Saturday, February 18, 2017

Targeting poverty with satellites

[This post is co-authored with Matt Davis, co-author and RA extraordinaire...]

About six months ago, our Stanford SustainLab crew had a paper in Science showing that you can make pretty good predictions about local-level economic wellbeing in Africa by combining satellite imagery with fancy tools from machine learning.  To us this was (and is) a promising finding, as it suggests a way to address the fundamental lack of data on economic outcomes in much of the developing world.   As has been widely acknowledged, these data gaps inhibit our ability to both evaluate what interventions reduce poverty and to target assistance to those who need it most.

A natural question that comes up (e.g. here) is: are these satellite-based estimates good enough to actually be useful for either evaluation or targeting?  Our original paper didn't really answer that question.  We're in the process of putting together a follow-up paper that looks at this question on an expanded country set and with an improved machine learning pipeline, but in the meantime we [by which I mean "we", meaning Matt and Neal] wanted to use some of the data from our original paper to more quantitatively explore this question.

Folks have been thinking for decades about how whether using geographic information to inform the targeting of anti-poverty programs could improve their efficiency.  The standard thought experiment goes like this.  Imagine you're a policymaker who has a fixed budget F that she can distribute as cash transfers to anyone in the country (this sort of cash transfer program happens all the time these days, it turns out).  Lets say in particular that the poverty metric that this policymakers cares about is the squared poverty gap (SPG), a common poverty measure that takes into account the distance of individuals from the poverty line.  [If you're having trouble sleeping at night:  For a given poverty line P, an individual with income Y<P has a poverty gap of P-Y and an SPG of (P-Y)^2.  The SPG in a region is the average over all individuals in that region, where anyone with Y>=P has a SPG==0.  So this measure gives a lot of weight to people far below the poverty line].  If you're goal is to reduce the SPG, you do best by giving money to the poorest person you can find until they're equal to the next poorest, giving them both enough money until they're equal to the third poorest, and so-on.
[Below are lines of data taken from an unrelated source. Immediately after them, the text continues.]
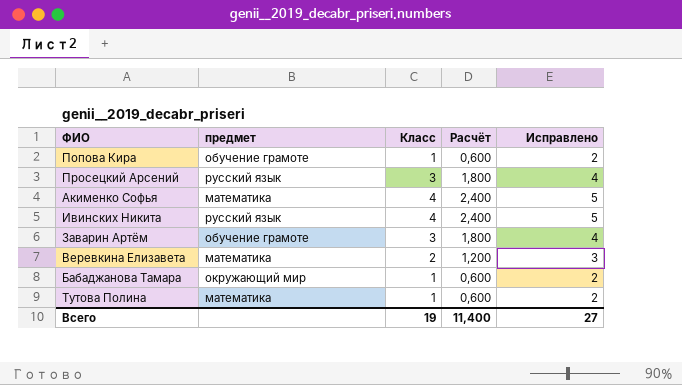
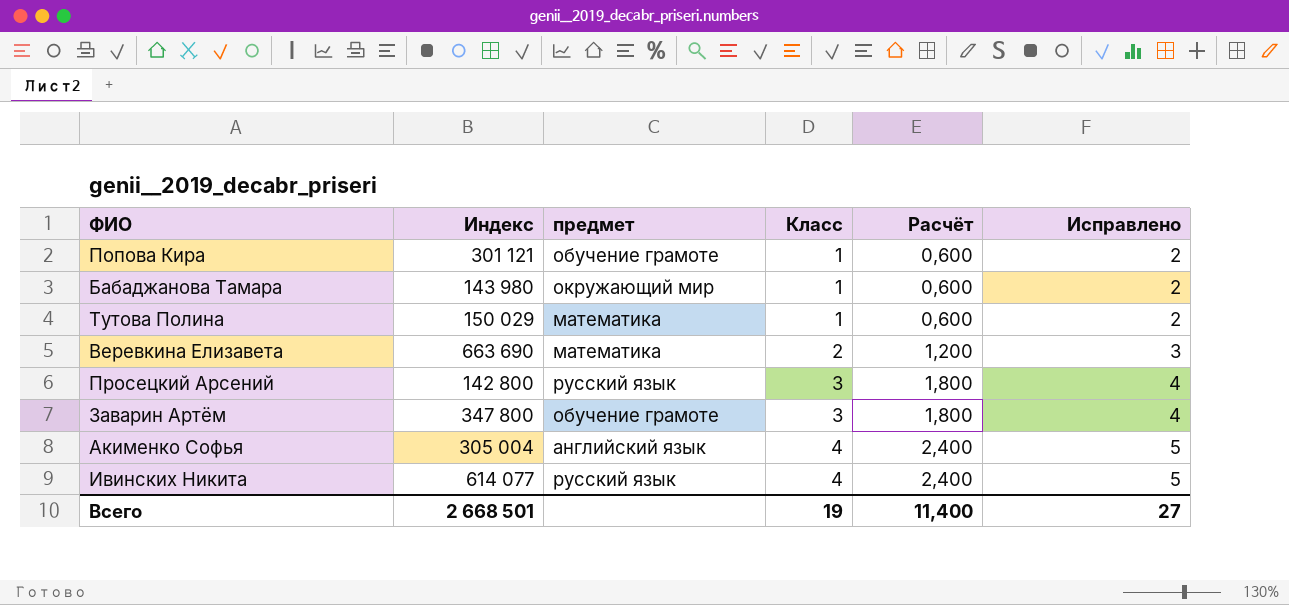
row order: none -> Класс ascending
column Индекс | position: none -> 2
Акименко Софья | предмет: математика -> английский язык

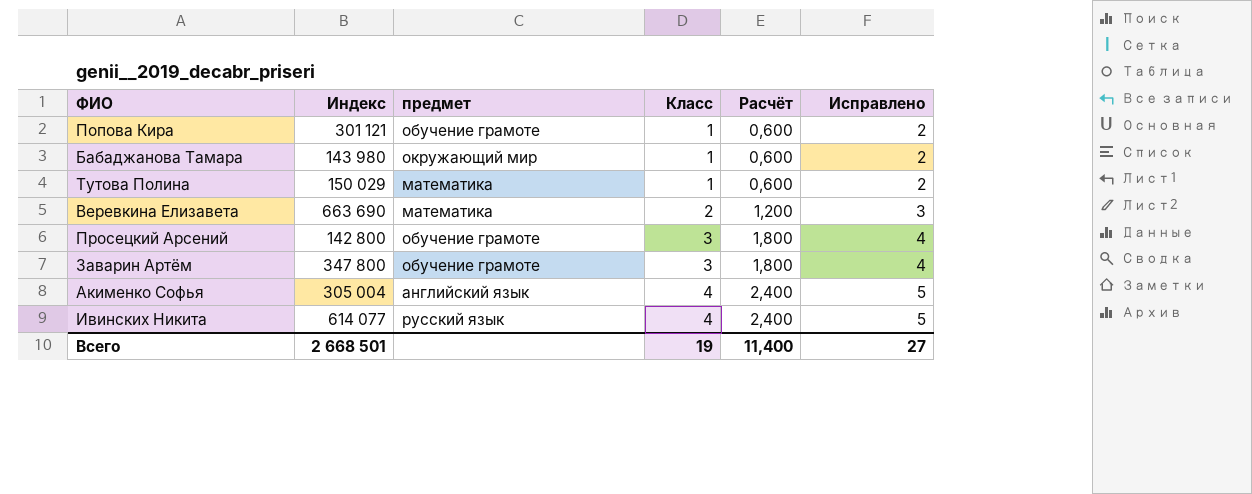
Просецкий Арсений | предмет: русский язык -> обучение грамоте

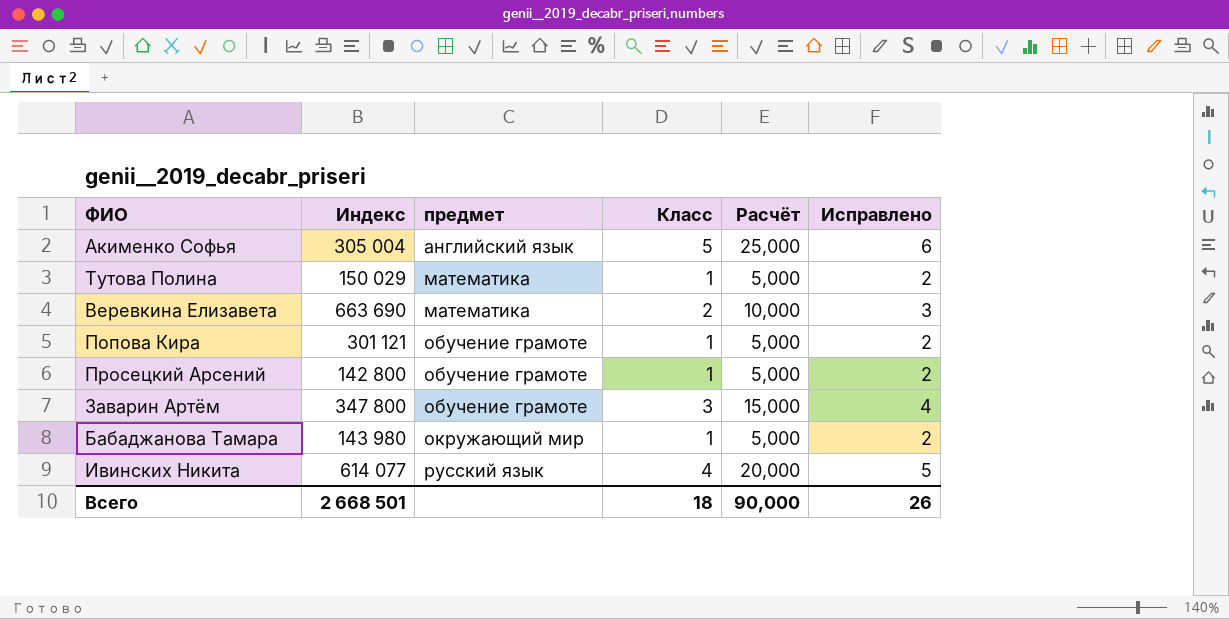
row order: Класс ascending -> предмет ascending
column Расчёт | formula: [Класс] * 0,6 -> [Класс] * 5
Акименко Софья | Класс: 4 -> 5
Акименко Софья | Исправлено: 5 -> 6
Просецкий Арсений | Класс: 3 -> 1
Просецкий Арсений | Исправлено: 4 -> 2
Всего | Класс: 19 -> 18
Всего | Расчёт: 11,400 -> 90,000
Всего | Исправлено: 27 -> 26

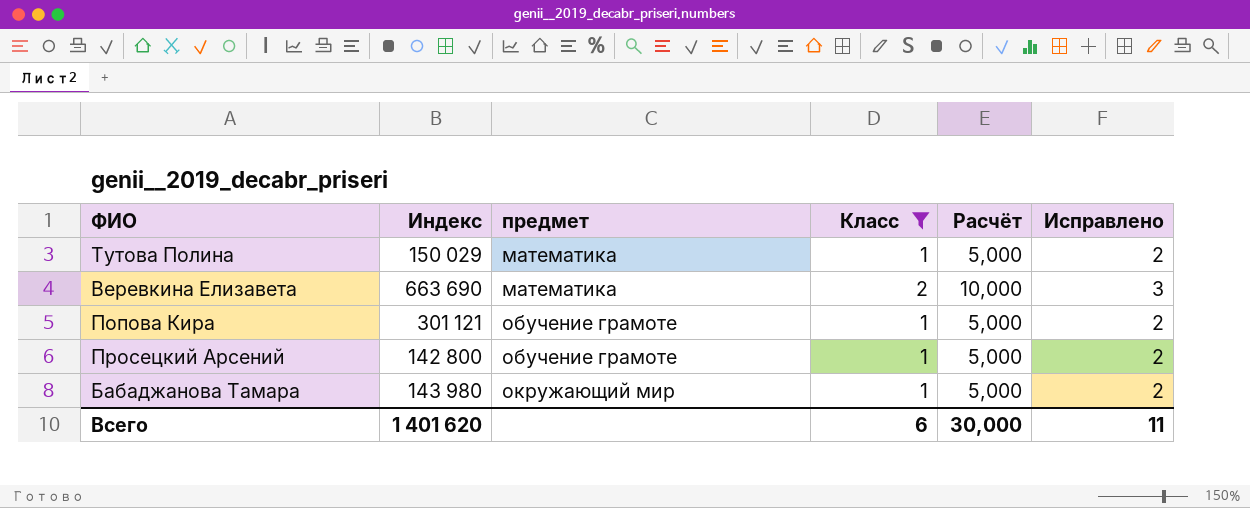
filter: none -> Класс <= 2
Всего | Индекс: 2 668 501 -> 1 401 620
Всего | Класс: 18 -> 6
Всего | Расчёт: 90,000 -> 30,000
Всего | Исправлено: 26 -> 11

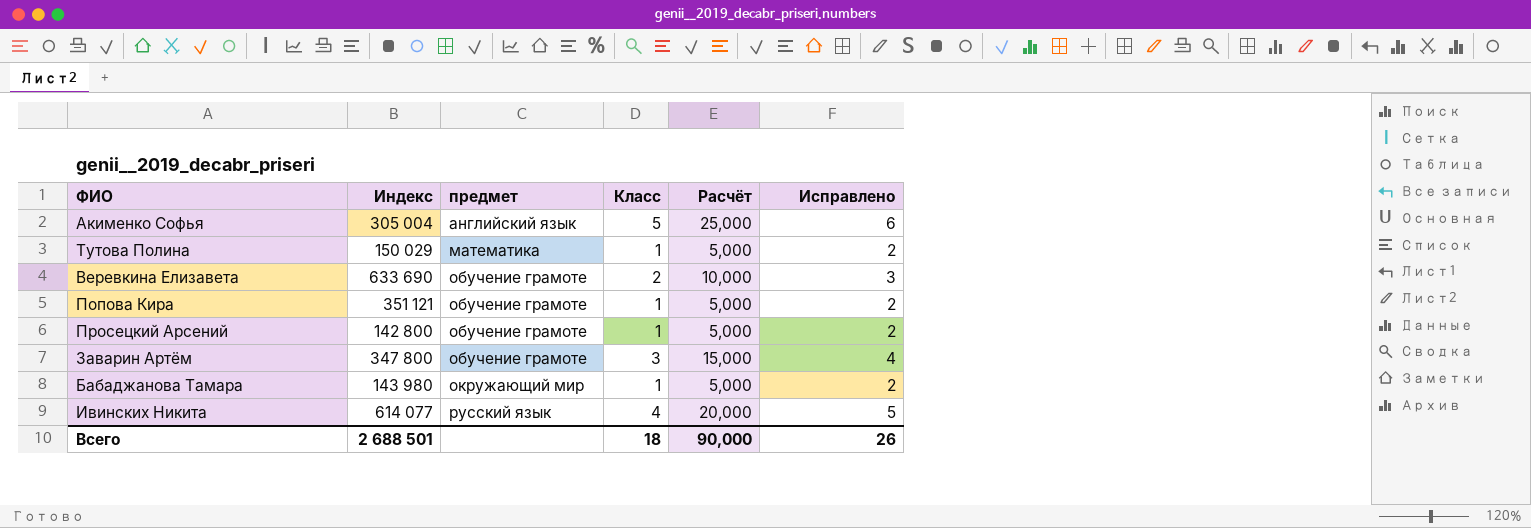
filter: Класс <= 2 -> none
Веревкина Елизавета | Индекс: 663 690 -> 633 690
Веревкина Елизавета | предмет: математика -> обучение грамоте
Попова Кира | Индекс: 301 121 -> 351 121
Всего | Индекс: 1 401 620 -> 2 688 501
Всего | Класс: 6 -> 18
Всего | Расчёт: 30,000 -> 90,000
Всего | Исправлено: 11 -> 26

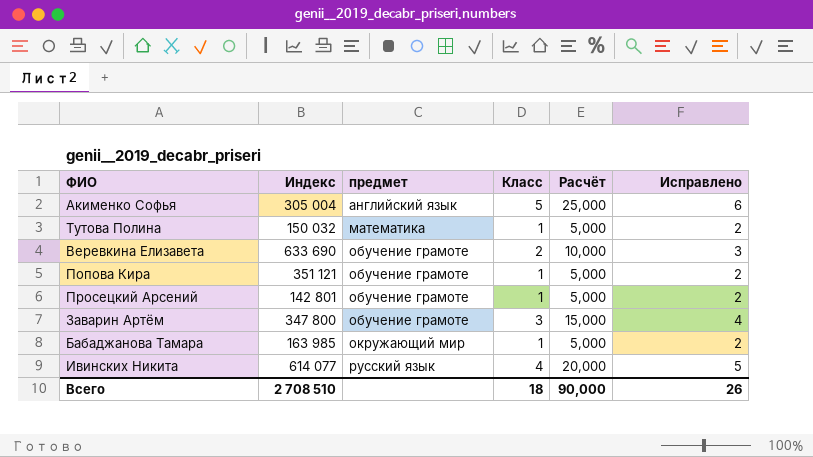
Тутова Полина | Индекс: 150 029 -> 150 032
Просецкий Арсений | Индекс: 142 800 -> 142 801
Бабаджанова Тамара | Индекс: 143 980 -> 163 985
Всего | Индекс: 2 688 501 -> 2 708 510

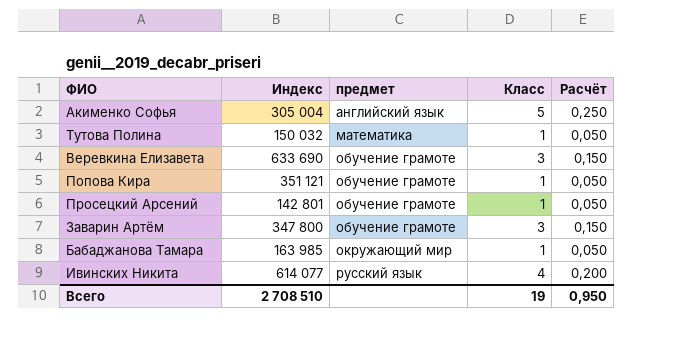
column Исправлено | formula: [Класс] + 1 -> none
column Расчёт | formula: [Класс] * 5 -> [Класс] * 0,05
Веревкина Елизавета | Класс: 2 -> 3
Всего | Класс: 18 -> 19
Всего | Расчёт: 90,000 -> 0,950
So how should the policymaker distribute the cash?  If she knows nothing about where poor people are, a naive approach would be to distribute money uniformly -- i.e. to just give each of n constituents F/n dollars.  Clearly this could be pretty inefficient, since people already above the poverty line will get money and this won't reduce the SPG.

An alternate approach, now a few decades old in the economics literature, has been to construct "small area estimates" (SAE) of poverty by combining a detailed household survey with a less detailed but more geographically-comprehensive census.  The idea is that while only the household survey measures your outcome of interest (typically consumption expenditure), there are a small set of questions common to both the detailed household survey and the census (call these X).  These are typically questions about respondent age, gender, education, and perhaps a few basic questions on assets.  So using the household survey you can fit a model Y = f(X), which tells you how the Xs map into consumption expenditure (your outcome of interest), and then using the same Xs in the census and your model f(X) to predict consumption expenditure for everyone in the census.  Then you can aggregate these to any level of interest (e.g. village or district), and use them to potentially inform your cash transfers.  This has been explored in a number of papers, e.g. here and here, and apparently has been used to inform policy in a number of settings.

Our purpose here is to compare a targeting approach that uses our satellite-based estimates to either the naive (uniform) transfer or a transfer that's informed by SAE estimates.   To actually evaluate these approaches against each other, we are going to just use the household survey data, aggregated to the cluster (village) level.  In particular, we estimate both the SAE and the satellite-based model on a subset of our household survey data in each country, make predictions for the remainder of the data that the models have not seen, and in this holdout sample, evaluate for a fixed budget the reduction in the SPG you'd get if you allocated using either the naive, SAE, or satellite-based model.  The allocation rule for SAE and satellites is the one described above:   giving money to the poorest village until equal to the next poorest, giving them both enough money until they're equal to the third poorest, and so-on.

Below is what we get, with the figure showing how much reduction in SPG you get from each targeting scheme under increasing program budgets.  The table summarizes the results, showing the cross-validated R2 for the SAE and satellite-features models (the goodness-of-fits from the models that we then use to make predictions that are then used in targeting), and the amount of money each approach saves relative to the uniform transfer to achieve a 50% decline in SPG.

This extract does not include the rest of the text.